As formas que o diretor Marcos Prado utiliza para apresentar Estamira ao público contribuem para reflexões sobre os modos de representação de pessoas em sofrimento mental nos produtos midiáticos. “O conceito de loucura é historicamente atrelado à exclusão social e à estigmatização das pessoas em sofrimento mental e isso revela, na realidade, detalhes obscuros sobre essa sociedade que desumaniza aqueles em estados de perturbação e sofrimento”, afirma Rochele.

Considerando a realidade de estigmatização vivida pelas pessoas em sofrimento mental, caso as doenças psiquiátricas de Estamira tivessem sido apresentadas desde o início do filme, muito possivelmente esse estigma acompanharia, também desde o início, a ótica pela qual o espectador concebe as falas da personagem.

“Esse documentário contribui para repensarmos sobre a associação do louco às noções da incapacidade, anormalidade, periculosidade e trazer à tona a diversidade da existência humana contida na condição reconhecida como loucura. Quando o filme constrói uma atmosfera que empodera e potencializa a personagem sem estigmatizá-la e dando valor ao que ela tem a dizer, sem dar enfoque principal na sua condição psiquiátrica, ele deve ser tido como referência para retratar pessoas em sofrimento mental”, pontua a professora e pesquisadora.  

Dessa maneira, as relações de reciprocidade entre Estamira e o espectador estão no centro do processo de construção narrativa desse documentário.
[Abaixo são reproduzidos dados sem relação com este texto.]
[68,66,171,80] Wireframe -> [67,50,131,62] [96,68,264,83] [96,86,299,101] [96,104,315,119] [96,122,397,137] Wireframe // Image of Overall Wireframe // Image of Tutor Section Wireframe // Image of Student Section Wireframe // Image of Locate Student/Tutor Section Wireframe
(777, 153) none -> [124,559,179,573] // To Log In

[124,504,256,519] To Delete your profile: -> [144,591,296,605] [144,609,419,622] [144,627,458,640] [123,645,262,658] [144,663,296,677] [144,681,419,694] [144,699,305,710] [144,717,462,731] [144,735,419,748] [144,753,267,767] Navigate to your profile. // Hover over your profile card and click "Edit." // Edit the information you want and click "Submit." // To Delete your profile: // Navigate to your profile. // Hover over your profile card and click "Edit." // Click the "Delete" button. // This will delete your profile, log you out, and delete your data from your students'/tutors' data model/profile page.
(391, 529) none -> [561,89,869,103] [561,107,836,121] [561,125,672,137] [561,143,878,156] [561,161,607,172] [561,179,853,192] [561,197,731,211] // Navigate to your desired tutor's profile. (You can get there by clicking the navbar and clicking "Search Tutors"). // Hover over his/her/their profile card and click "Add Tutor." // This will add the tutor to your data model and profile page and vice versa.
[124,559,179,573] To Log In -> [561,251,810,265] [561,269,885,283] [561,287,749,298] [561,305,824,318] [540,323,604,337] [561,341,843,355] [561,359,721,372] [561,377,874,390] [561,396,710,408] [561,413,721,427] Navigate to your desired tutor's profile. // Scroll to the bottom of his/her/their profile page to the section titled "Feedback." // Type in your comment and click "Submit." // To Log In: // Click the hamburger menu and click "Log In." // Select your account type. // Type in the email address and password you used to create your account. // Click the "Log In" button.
É por meio dessa possibilidade de enxergar o mundo como Estamira o enxerga que nasce a  sensibilização e, até mesmo, identificação por parte do espectador com os processos vividos por ela. O documentário explora a ideia de que a personagem está em harmonia consigo própria e com o meio em que vive, sem estigmatizar os delírios e até mesmo surtos com os quais ela convive. Assim, esse documentário brasileiro emplaca como uma grande obra que eleva a discussão sobre saúde mental, retirando como centro do processo narrativo a doença psiquiátrica e colocando, assim, o indivíduo como protagonista.